--- EXERCISE MATERIAL Enclosed Below ---

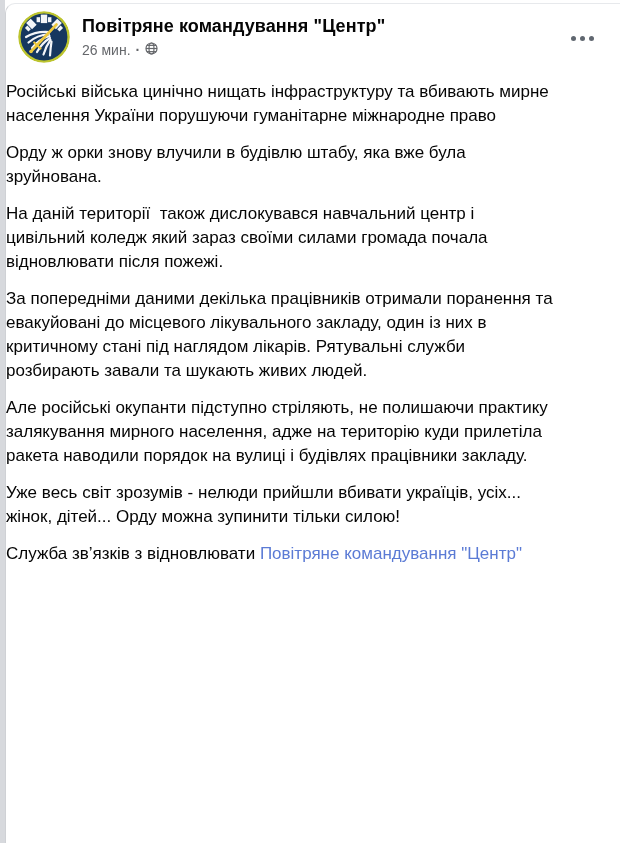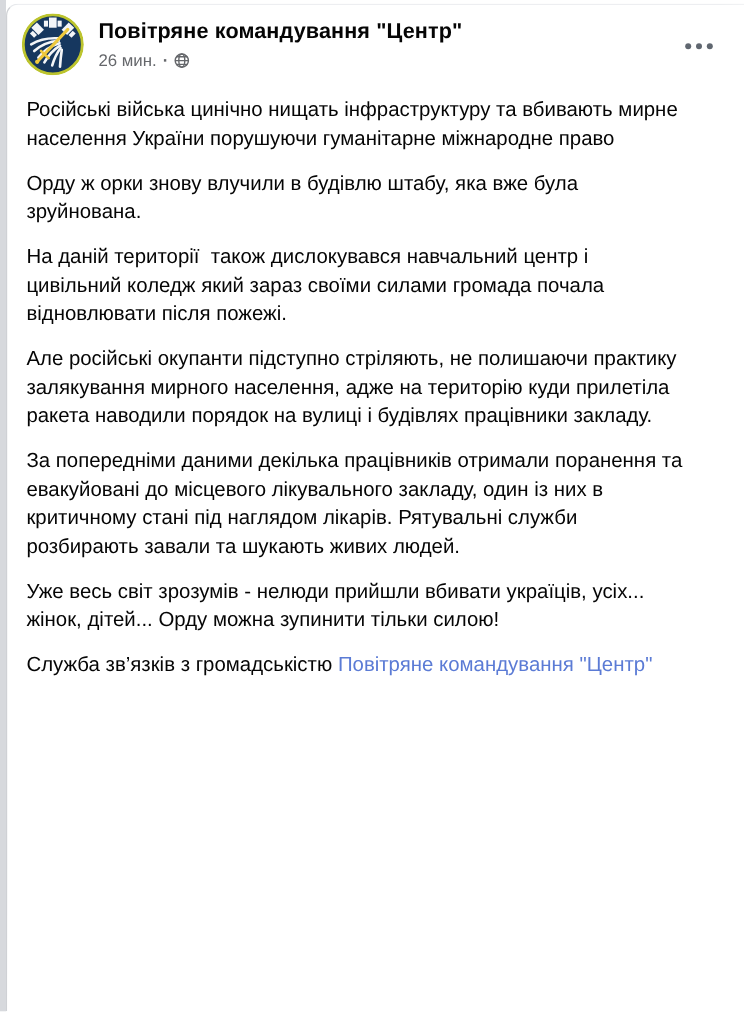--- a/index.html
+++ b/index.html
@@ -47,7 +47,6 @@
   }
   .meta-row {
     display: flex;
-    align-items: center;
     margin-top: 5px;
     color: #65676b;
     font-size: 14px;

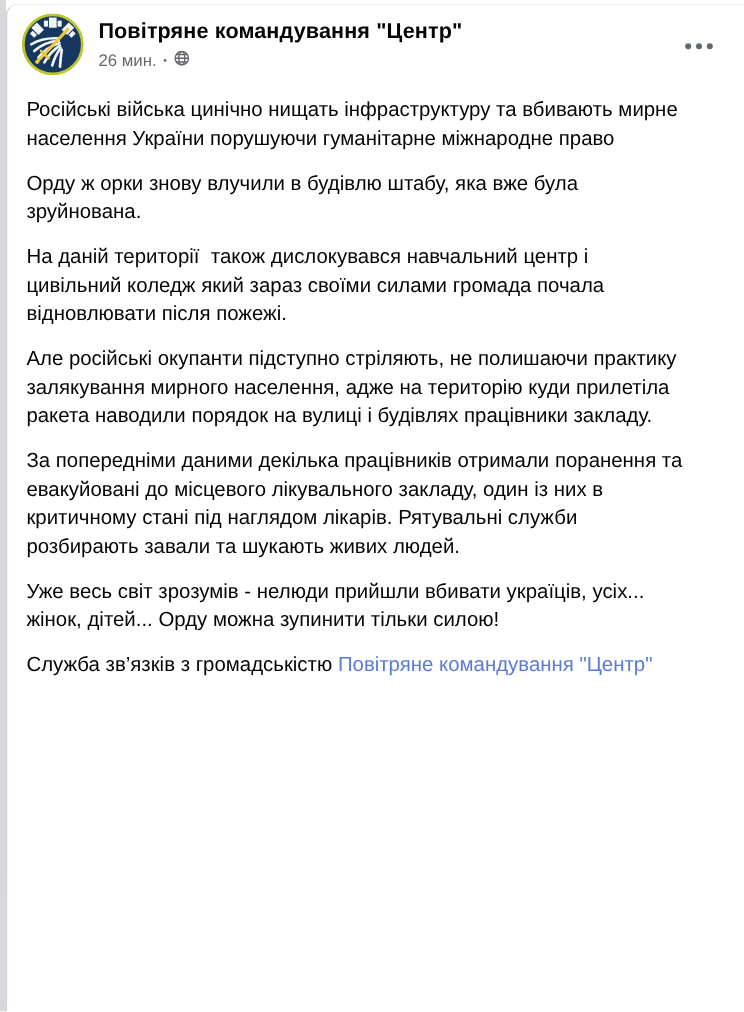--- a/index.html
+++ b/index.html
@@ -71,7 +71,7 @@
   }
   
   .post-body {
-    padding: 17px 16px 0 16px;
+    padding: 17px 16px 0 0;
     max-width: 584px;
   }
   .post-body p {

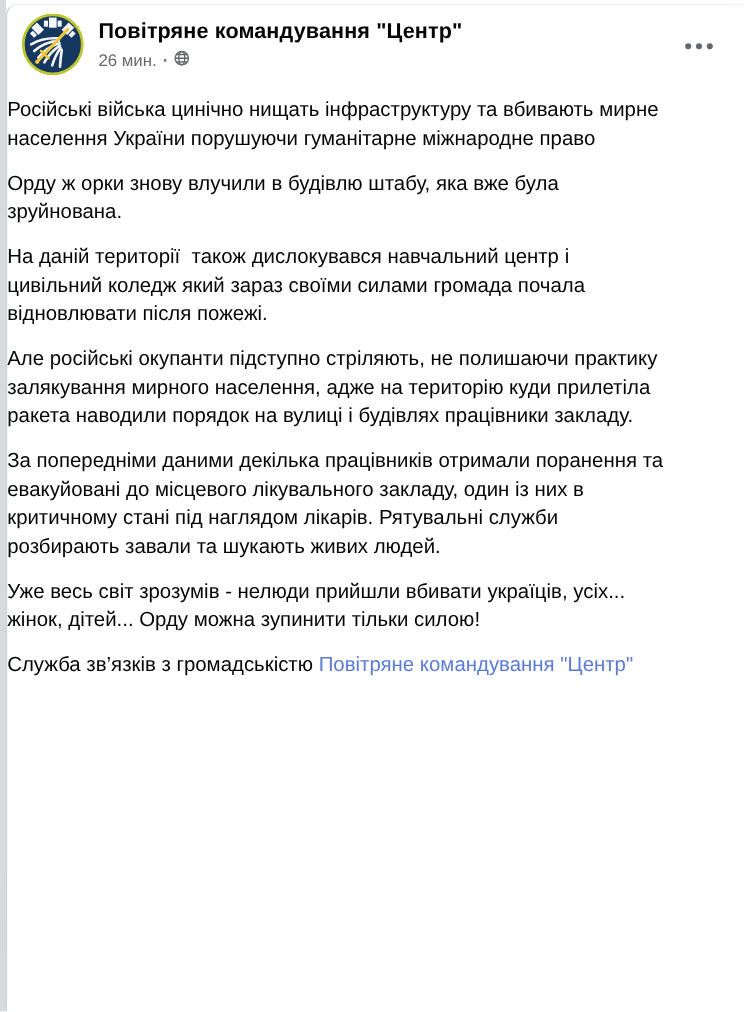--- a/index.html
+++ b/index.html
@@ -162,8 +162,8 @@
       <p>Російські війська цинічно нищать інфраструктуру та вбивають мирне населення України порушуючи гуманітарне міжнародне право</p>
       <p>Орду ж орки знову влучили в будівлю штабу, яка вже була зруйнована.</p>
       <p>На даній території  також дислокувався навчальний центр і цивільний коледж який зараз своїми силами громада почала відновлювати після пожежі.</p>
+      <p>За попередніми даними декілька працівників отримали поранення та евакуйовані до місцевого лікувального закладу, один із них в критичному стані під наглядом лікарів. Рятувальні служби розбирають завали та шукають живих людей.</p>
       <p>Але російські окупанти підступно стріляють, не полишаючи практику залякування мирного населення, адже на територію куди прилетіла ракета наводили порядок на вулиці і будівлях працівники закладу.</p>
-      <p>За попередніми даними декілька працівників отримали поранення та евакуйовані до місцевого лікувального закладу, один із них в критичному стані під наглядом лікарів. Рятувальні служби розбирають завали та шукають живих людей.</p>
       <p>Уже весь світ зрозумів - нелюди прийшли вбивати україців, усіх... жінок, дітей... Орду можна зупинити тільки силою!</p>
       <p class="signature"><span>Служба зв’язків з громадськістю </span><a class="entity-link" href="#">Повітряне командування "Центр"</a></p>
     </div>

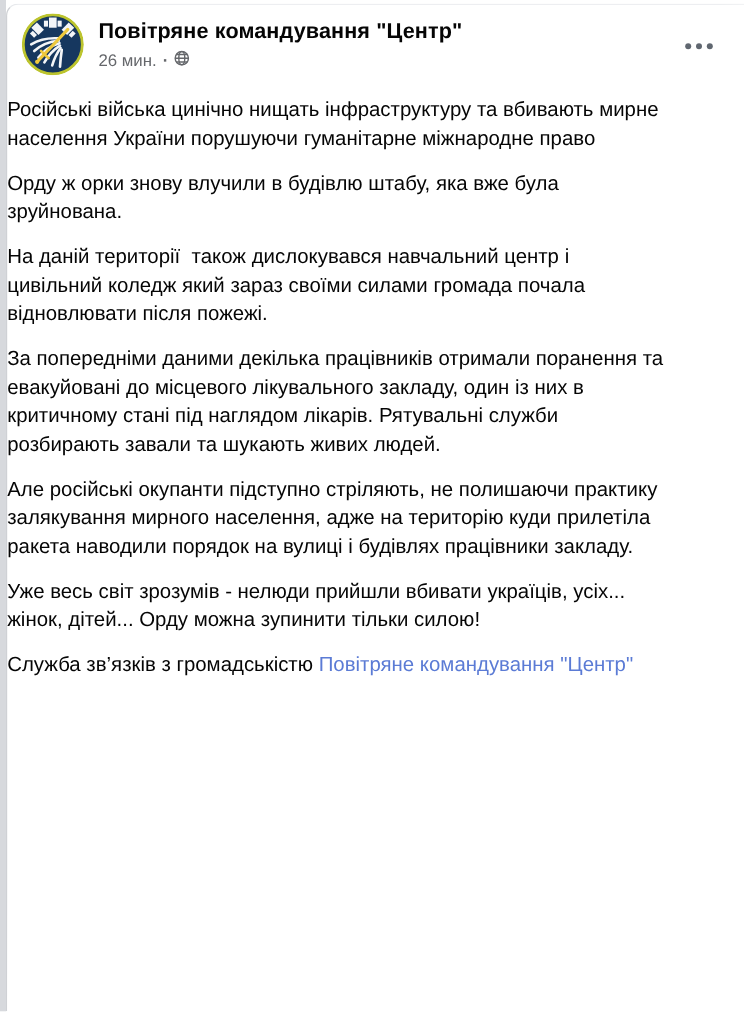--- a/index.html
+++ b/index.html
@@ -165,7 +165,7 @@
       <p>За попередніми даними декілька працівників отримали поранення та евакуйовані до місцевого лікувального закладу, один із них в критичному стані під наглядом лікарів. Рятувальні служби розбирають завали та шукають живих людей.</p>
       <p>Але російські окупанти підступно стріляють, не полишаючи практику залякування мирного населення, адже на територію куди прилетіла ракета наводили порядок на вулиці і будівлях працівники закладу.</p>
       <p>Уже весь світ зрозумів - нелюди прийшли вбивати україців, усіх... жінок, дітей... Орду можна зупинити тільки силою!</p>
-      <p class="signature"><span>Служба зв’язків з громадськістю </span><a class="entity-link" href="#">Повітряне командування "Центр"</a></p>
+      <p class="signature"><span>Служба зв’язків з відновлювати </span><a class="entity-link" href="#">Повітряне командування "Центр"</a></p>
     </div>
 
   </article>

--- End of Enclosed EXERCISE MATERIAL ---

[YOUR OBJECTIVE]
Please keep every line of the data the same when you reproduce it, and keep every picture out.

[FINISHED TASK]
--- a/index.html
+++ b/index.html
@@ -47,7 +47,6 @@
   }
   .meta-row {
     display: flex;
-    align-items: center;
     margin-top: 5px;
     color: #65676b;
     font-size: 14px;

--- a/index.html
+++ b/index.html
@@ -71,7 +71,7 @@
   }
   
   .post-body {
-    padding: 17px 16px 0 16px;
+    padding: 17px 16px 0 0;
     max-width: 584px;
   }
   .post-body p {

--- a/index.html
+++ b/index.html
@@ -162,8 +162,8 @@
       <p>Російські війська цинічно нищать інфраструктуру та вбивають мирне населення України порушуючи гуманітарне міжнародне право</p>
       <p>Орду ж орки знову влучили в будівлю штабу, яка вже була зруйнована.</p>
       <p>На даній території  також дислокувався навчальний центр і цивільний коледж який зараз своїми силами громада почала відновлювати після пожежі.</p>
+      <p>За попередніми даними декілька працівників отримали поранення та евакуйовані до місцевого лікувального закладу, один із них в критичному стані під наглядом лікарів. Рятувальні служби розбирають завали та шукають живих людей.</p>
       <p>Але російські окупанти підступно стріляють, не полишаючи практику залякування мирного населення, адже на територію куди прилетіла ракета наводили порядок на вулиці і будівлях працівники закладу.</p>
-      <p>За попередніми даними декілька працівників отримали поранення та евакуйовані до місцевого лікувального закладу, один із них в критичному стані під наглядом лікарів. Рятувальні служби розбирають завали та шукають живих людей.</p>
       <p>Уже весь світ зрозумів - нелюди прийшли вбивати україців, усіх... жінок, дітей... Орду можна зупинити тільки силою!</p>
       <p class="signature"><span>Служба зв’язків з громадськістю </span><a class="entity-link" href="#">Повітряне командування "Центр"</a></p>
     </div>

--- a/index.html
+++ b/index.html
@@ -165,7 +165,7 @@
       <p>За попередніми даними декілька працівників отримали поранення та евакуйовані до місцевого лікувального закладу, один із них в критичному стані під наглядом лікарів. Рятувальні служби розбирають завали та шукають живих людей.</p>
       <p>Але російські окупанти підступно стріляють, не полишаючи практику залякування мирного населення, адже на територію куди прилетіла ракета наводили порядок на вулиці і будівлях працівники закладу.</p>
       <p>Уже весь світ зрозумів - нелюди прийшли вбивати україців, усіх... жінок, дітей... Орду можна зупинити тільки силою!</p>
-      <p class="signature"><span>Служба зв’язків з громадськістю </span><a class="entity-link" href="#">Повітряне командування "Центр"</a></p>
+      <p class="signature"><span>Служба зв’язків з відновлювати </span><a class="entity-link" href="#">Повітряне командування "Центр"</a></p>
     </div>
 
   </article>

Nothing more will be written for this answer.